Parallèlement, les besoins humanitaires des civils iraquiens nouvellement déplacés continuent de croître. De nombreuses personnes déplacées sont hébergérs temporairement chez des amis et des proches, dans des hôtels, des écoles, des mosquées, des parcs et des bâtiments inachevés. De plus en plus de déplacés n'ont nulle part où aller et sont en quête d'un refuge dans des camps qui sont soit en cours d'ouverture ou au stade de la planification.

« Deux fois cette semaine, nous avons envoyé des tentes et d'autres articles de secours par convoi vers Sinjar – une région démunie et reculée de la province de Ninive – où près de 30.000 personnes ayant fui Tal Afar et d'autres localités se sont rassemblées ces derniers jours », a expliqué le porte-parole du HCR.

Le HCR et ses partenaires ont mené des évaluations auprès de 2.700 ménages en milieu urbain à Erbil et Duhok. « 70% de ces familles déplacées ont indiqué qu'elles ont l'intention de rentrer bientôt à Mossoul car elles n'ont plus d'argent. Certaines sont obligées de vendre des objets personnels pour payer leur logement. D'autres sont déjà partis et nos collègues postés aux points de contrôle entre les provinces signalent des mouvements dans les deux sens », a dit M. Edwards.

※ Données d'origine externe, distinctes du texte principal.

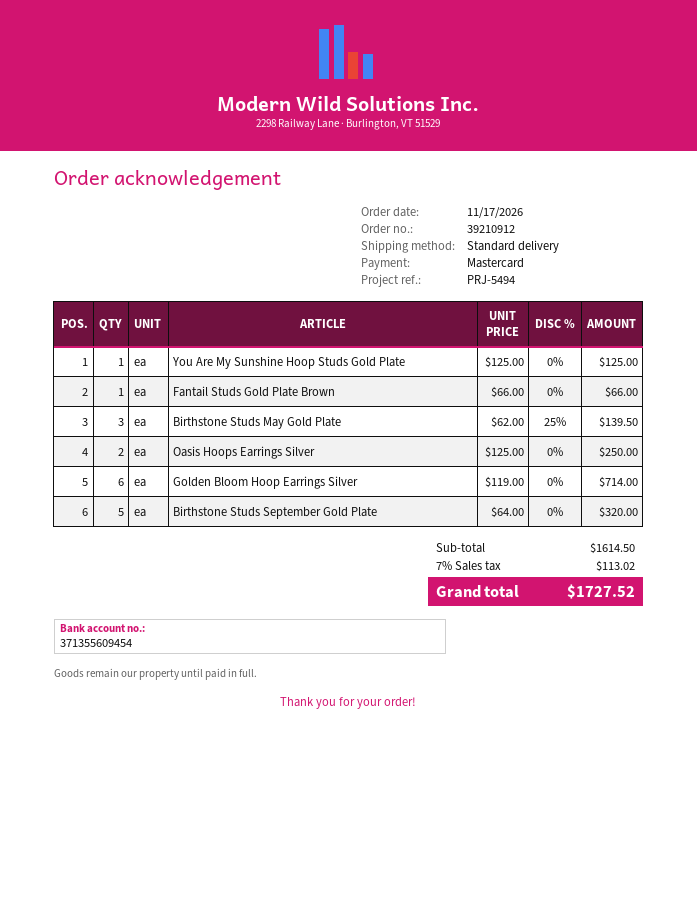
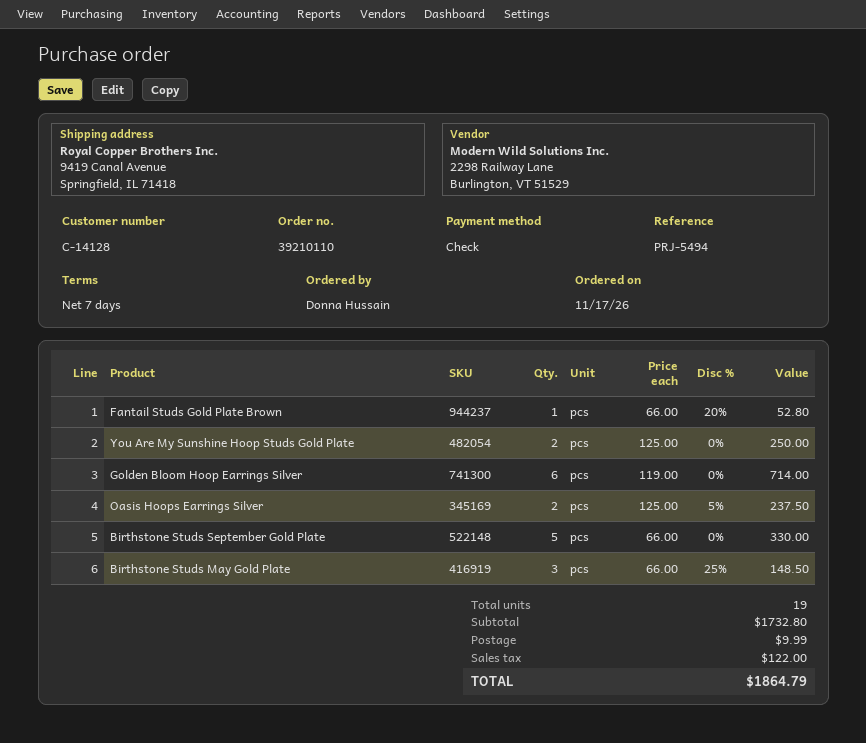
order number: 39210912 -> 39210110
payment method: Mastercard -> cheque
You Are My Sunshine Hoop Studs Gold Plate: 1 x 125.00 = 125.00 -> 2 x 125.00 = 250.00
Fantail Studs Gold Plate Brown: 1 x 66.00 = 66.00 -> 1 x 66.00 - 20% = 52.80
Birthstone Studs May Gold Plate: 3 x 62.00 - 25% = 139.50 -> 3 x 66.00 - 25% = 148.50
Oasis Hoops Earrings Silver: 2 x 125.00 = 250.00 -> 2 x 125.00 - 5% = 237.50
Birthstone Studs September Gold Plate: 5 x 64.00 = 320.00 -> 5 x 66.00 = 330.00
subtotal: 1614.50 -> 1732.80
shipping: none -> 9.99
tax: 113.02 -> 122.00
total: 1727.52 -> 1864.79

« Nous continuons d'intensifier notre réponse pour venir en aide à ces personnes dans le besoin, en distribuant des tentes, des matelas, des couvertures, des jerrycans, des kits d'hygiène, des ustensiles de cuisine et des réchauds à 14.000 personnes ayant trouvé refuge principalement dans des camps. Parmi ces camps, il y a le camp de transit de Khazair dans le gouvernorat d'Erbil, le camp de Garmawa dans le gouvernorat de Duhok, le camp de Sinjar dans le gouvernorat de Ninive ainsi que ceux dans les villes de Suleymanieh et Khanaqin dans le gouvernorat de Diyala », a expliqué M. Edwards.

De son côté, la Coordinatrice humanitaire des Nations Unies en Iraq, Jacqueline Badcock, a souligné qu'un grand nombre de personnes déplacées vivent dehors et ont urgemment besoin d'eau, de nourriture, de latrines et de protection puisque le nombre d'incidents violents augmente, notamment des violences sexuelle contre les personnes déplacées.

« Le conflit et la situation très instable risque probablement de limiter l'accès humanitaire aux milliers de personnes qui se trouvent dans les zones contrôlées par les groupes armés. Je rappelle à toutes les parties prenantes au conflit qu'ils doivent accorder un accès humanitaire sans entraves aux personnes qui ont besoin d'aide », a affirmé Mme Badcock.